- **MATERIAL FOR THE TASK**
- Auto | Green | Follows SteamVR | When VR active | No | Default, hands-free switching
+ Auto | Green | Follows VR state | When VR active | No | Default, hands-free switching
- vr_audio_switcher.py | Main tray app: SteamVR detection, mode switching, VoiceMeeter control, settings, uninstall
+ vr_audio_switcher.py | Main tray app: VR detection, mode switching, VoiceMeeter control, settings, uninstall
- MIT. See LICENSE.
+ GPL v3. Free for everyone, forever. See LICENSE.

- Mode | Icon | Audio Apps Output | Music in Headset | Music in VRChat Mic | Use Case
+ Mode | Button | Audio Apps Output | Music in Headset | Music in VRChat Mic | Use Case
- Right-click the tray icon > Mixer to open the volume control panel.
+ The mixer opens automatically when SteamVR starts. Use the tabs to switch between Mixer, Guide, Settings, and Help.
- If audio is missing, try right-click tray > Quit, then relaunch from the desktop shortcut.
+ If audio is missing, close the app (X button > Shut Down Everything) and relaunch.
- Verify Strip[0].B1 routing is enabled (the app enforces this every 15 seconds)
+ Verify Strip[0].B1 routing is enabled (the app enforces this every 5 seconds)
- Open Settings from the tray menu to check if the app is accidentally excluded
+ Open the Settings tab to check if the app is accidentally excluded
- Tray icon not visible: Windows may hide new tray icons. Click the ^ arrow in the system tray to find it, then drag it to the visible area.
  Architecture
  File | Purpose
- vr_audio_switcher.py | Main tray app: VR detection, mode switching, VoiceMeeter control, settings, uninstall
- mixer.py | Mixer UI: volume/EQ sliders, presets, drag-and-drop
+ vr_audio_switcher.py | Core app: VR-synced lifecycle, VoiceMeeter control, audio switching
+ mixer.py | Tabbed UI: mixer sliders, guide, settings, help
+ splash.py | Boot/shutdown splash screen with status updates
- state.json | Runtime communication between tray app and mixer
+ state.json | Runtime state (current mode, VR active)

- **EXERCISE REQUIREMENTS**
Filter the records, keeping only lines that contain "check", and show those lines.

- **RESULT OF THIS TASK**
- Open Settings from the tray menu to check if the app is accidentally excluded
+ Open the Settings tab to check if the app is accidentally excluded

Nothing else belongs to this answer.